The MythBusters created a Rube Goldberg machine using Diet Coke and mentos.

Myth statement Status Notes
The MythBusters can build a successful holiday-themed Rube Goldberg machine within a week's time. Confirmed Though not an actual myth, the MythBusters decided it would be fun to build a holiday-themed Rube Goldberg machine. Using various household objects such as Mentos, Diet Coke, a bowling ball, various toys, and a roast turkey, the MythBusters appeared to create a successful Rube Goldberg machine that knocked Buster out of a chair after several tries. In the unedited version of one take (on the MythBusters Discovery website, probably the second trial from the episode), problems with the objects prevented the machine from running smoothly on its own, prompting the MythBusters to force it to work all the way through. Finally on the 10th trial, they successfully made the machine work all by itself. Although they did have much experience with creating Rube Goldberg machines in the past, the time constraint given for this particular one almost proved too much for them to handle (usually, it takes them two to three weeks to build a machine and a few days to shoot it; with this particular one, they had only a week to build and shoot it).
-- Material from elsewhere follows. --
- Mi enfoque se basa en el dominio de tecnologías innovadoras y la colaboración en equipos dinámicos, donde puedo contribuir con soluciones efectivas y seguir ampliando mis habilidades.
Episode 69 – "22,000-Foot Fall"

  • Original air date: December 13, 2006

22,000 Foot Fall

During World War II, an Allied airman, Alan Magee, fell out of the underside ball turret of his B-17 at 22,000 ft (6,706 m) and survived. The MythBusters test one version of this story. According to the explosives expert used for the episode, this was the largest explosion executed for MythBusters up to that time with 500 lb (227 kg) of dynamite and detcord and was ignited with 2 blasting caps as Adam mentions in the dialog, one for the detcord, and other for the balloons. The resulting explosion travelled at a velocity of 21,000 ft (6,401 m) per second, destroying the train station and killing the airman proving that it was impossible for a bomb shockwave and human body to equalize pressure.
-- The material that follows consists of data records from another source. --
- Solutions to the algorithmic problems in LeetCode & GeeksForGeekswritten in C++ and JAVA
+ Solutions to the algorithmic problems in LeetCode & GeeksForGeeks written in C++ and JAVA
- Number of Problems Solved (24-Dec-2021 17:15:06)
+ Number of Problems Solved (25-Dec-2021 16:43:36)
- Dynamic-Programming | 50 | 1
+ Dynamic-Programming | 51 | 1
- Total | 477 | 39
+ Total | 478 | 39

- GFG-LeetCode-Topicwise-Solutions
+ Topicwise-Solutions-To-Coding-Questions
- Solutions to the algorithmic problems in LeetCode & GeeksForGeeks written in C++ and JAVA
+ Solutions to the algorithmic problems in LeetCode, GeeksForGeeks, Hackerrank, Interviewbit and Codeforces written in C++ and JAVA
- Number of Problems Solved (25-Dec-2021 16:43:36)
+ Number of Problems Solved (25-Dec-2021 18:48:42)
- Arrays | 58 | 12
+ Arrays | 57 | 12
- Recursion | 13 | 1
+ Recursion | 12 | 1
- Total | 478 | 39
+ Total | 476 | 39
Myth statement Status Notes
A 22,000 ft (6,706 m) fall is survivable if one falls through a glass ceiling, and a 1,000-pound (450 kg) bomb explodes below oneself. Busted In both the small-scale and full-scale tests, the MythBusters observed that the shockwave from the blast had little effect on the speed of falling bodies. Also, the shrapnel and shockwave from the explosion would most likely kill the falling person if the fall itself did not.

Lights On/Off

Throughout the series, Jamie had always pressured his M5 Industries employees and MythBusters production staff to turn the lights off whenever they leave a room to save electricity. The Build Team tested whether Jamie was correct in his assertion. During this myth, Grant and Kari visited the Livermore-Pleasanton Fire Department in California to see the Centennial Light.
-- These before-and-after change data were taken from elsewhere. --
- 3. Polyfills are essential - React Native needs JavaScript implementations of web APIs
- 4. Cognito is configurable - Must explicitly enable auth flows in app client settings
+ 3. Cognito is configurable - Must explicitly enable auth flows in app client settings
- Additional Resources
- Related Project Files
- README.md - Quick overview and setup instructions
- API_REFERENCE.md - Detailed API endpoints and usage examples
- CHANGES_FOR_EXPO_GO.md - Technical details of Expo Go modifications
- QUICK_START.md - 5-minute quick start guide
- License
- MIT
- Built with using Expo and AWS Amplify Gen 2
Myth statement Status Notes
Due to the power surge required to turn on the lights, leaving a light on will save electricity. Busted Through numerous tests, the MythBusters calculated that the power surge from turning on a light would only consume as much power as leaving it on for a fraction of a second (except for fluorescent tube lights; the startup consumed about 23 seconds' worth of power). Furthermore, the wear and tear of turning the light on and off repeatedly did not reduce the bulb's total life expectancy enough to offset the increased electricity usage. Therefore, it is far more economical to turn a light off rather than leaving it on.